__TASK PROMPT__
In the records below, which lines include "left"? Copy them.
::: DATA RECORDS
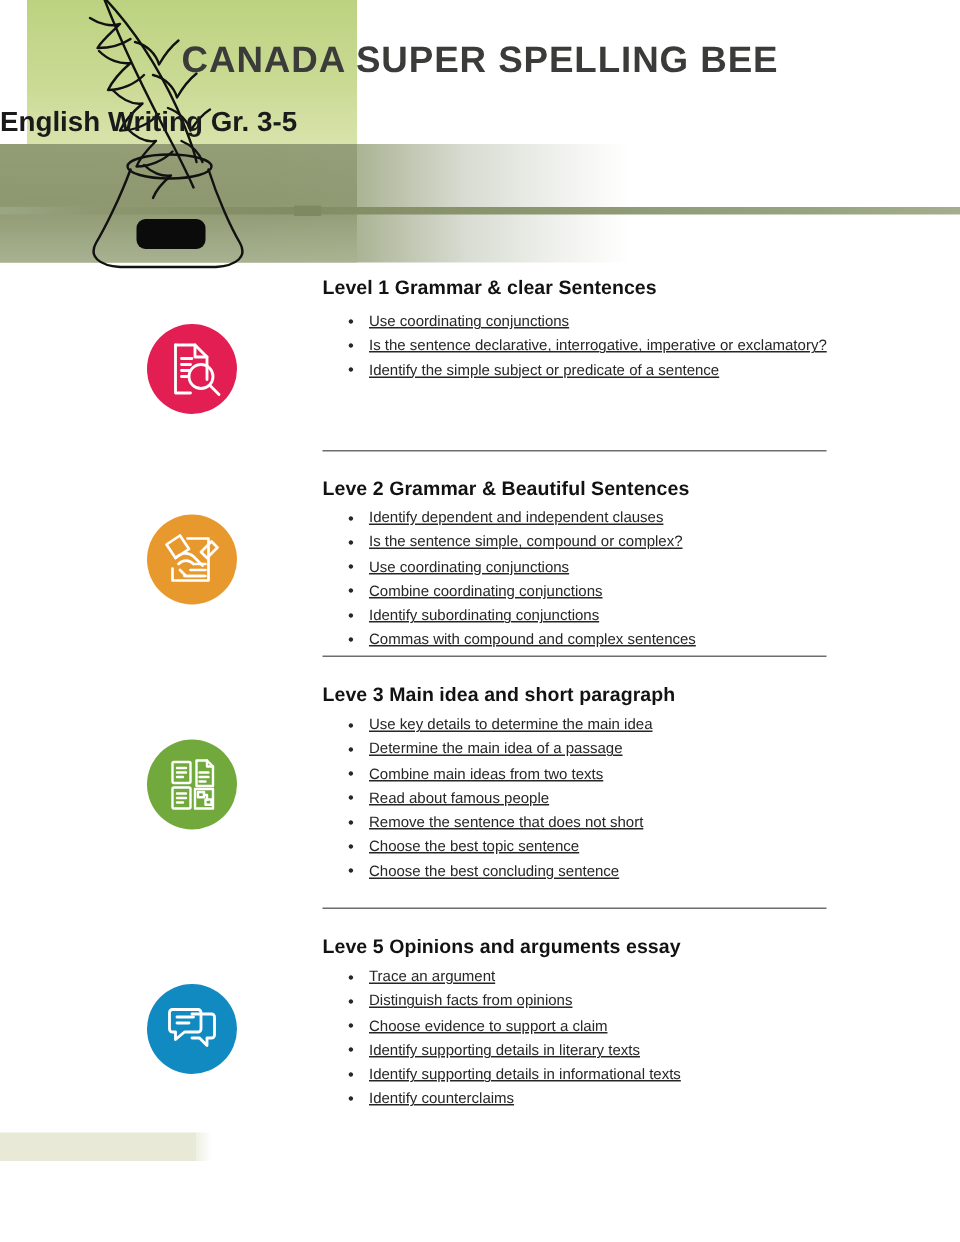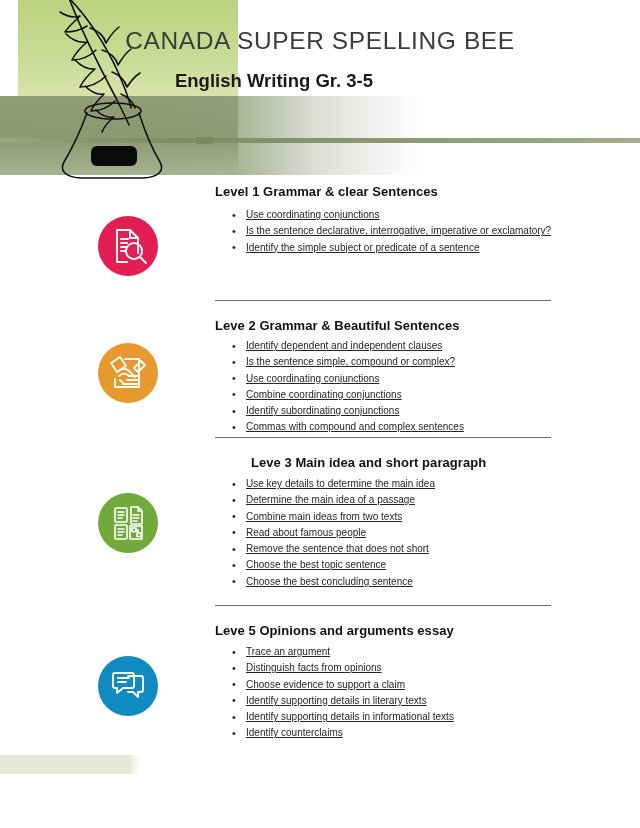--- a/index.html
+++ b/index.html
@@ -97,7 +97,7 @@
     width: 640px;
     text-align: center;
     font-size: 24.5px;
-    font-weight: normal;
+    font-weight: bold;
     letter-spacing: .6px;
     color: #3b3c3a;
     white-space: nowrap;

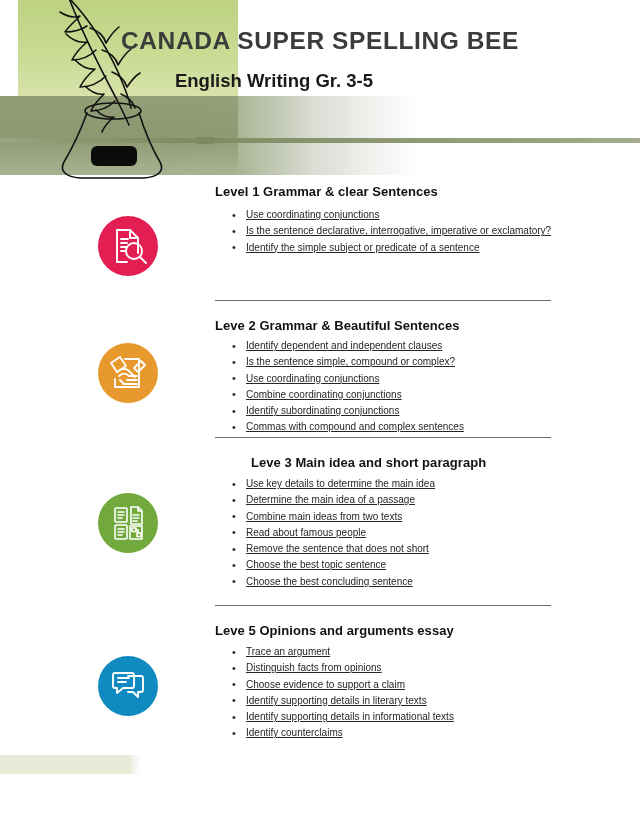--- a/index.html
+++ b/index.html
@@ -107,7 +107,6 @@
     left: 0;
     top: 70px;
     width: 548px;
-    text-align: center;
     font-size: 18.5px;
     font-weight: bold;
     color: #1a1a1a;

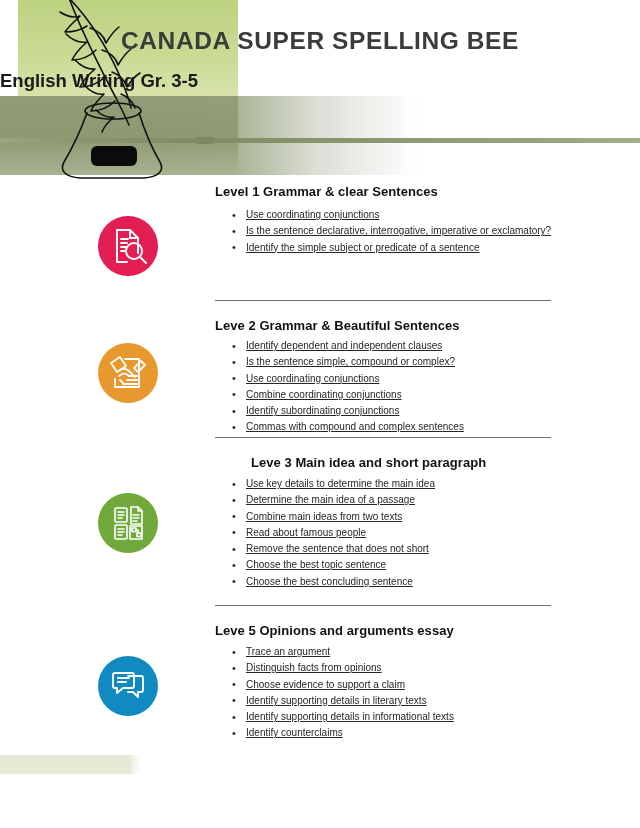--- a/index.html
+++ b/index.html
@@ -337,7 +337,7 @@
         </svg>
       </div>
 
-      <div class="sec-heading" style="top:7px;margin-left:36px;">Leve 3 Main idea and short paragraph</div>
+      <div class="sec-heading" style="top:7px;">Leve 3 Main idea and short paragraph</div>
 
       <ul class="sec-list" style="top:28px;">
         <li>Use key details to determine the main idea</li>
::::::
__OUTPUT BELOW__
     left: 0;
-      <div class="sec-heading" style="top:7px;margin-left:36px;">Leve 3 Main idea and short paragraph</div>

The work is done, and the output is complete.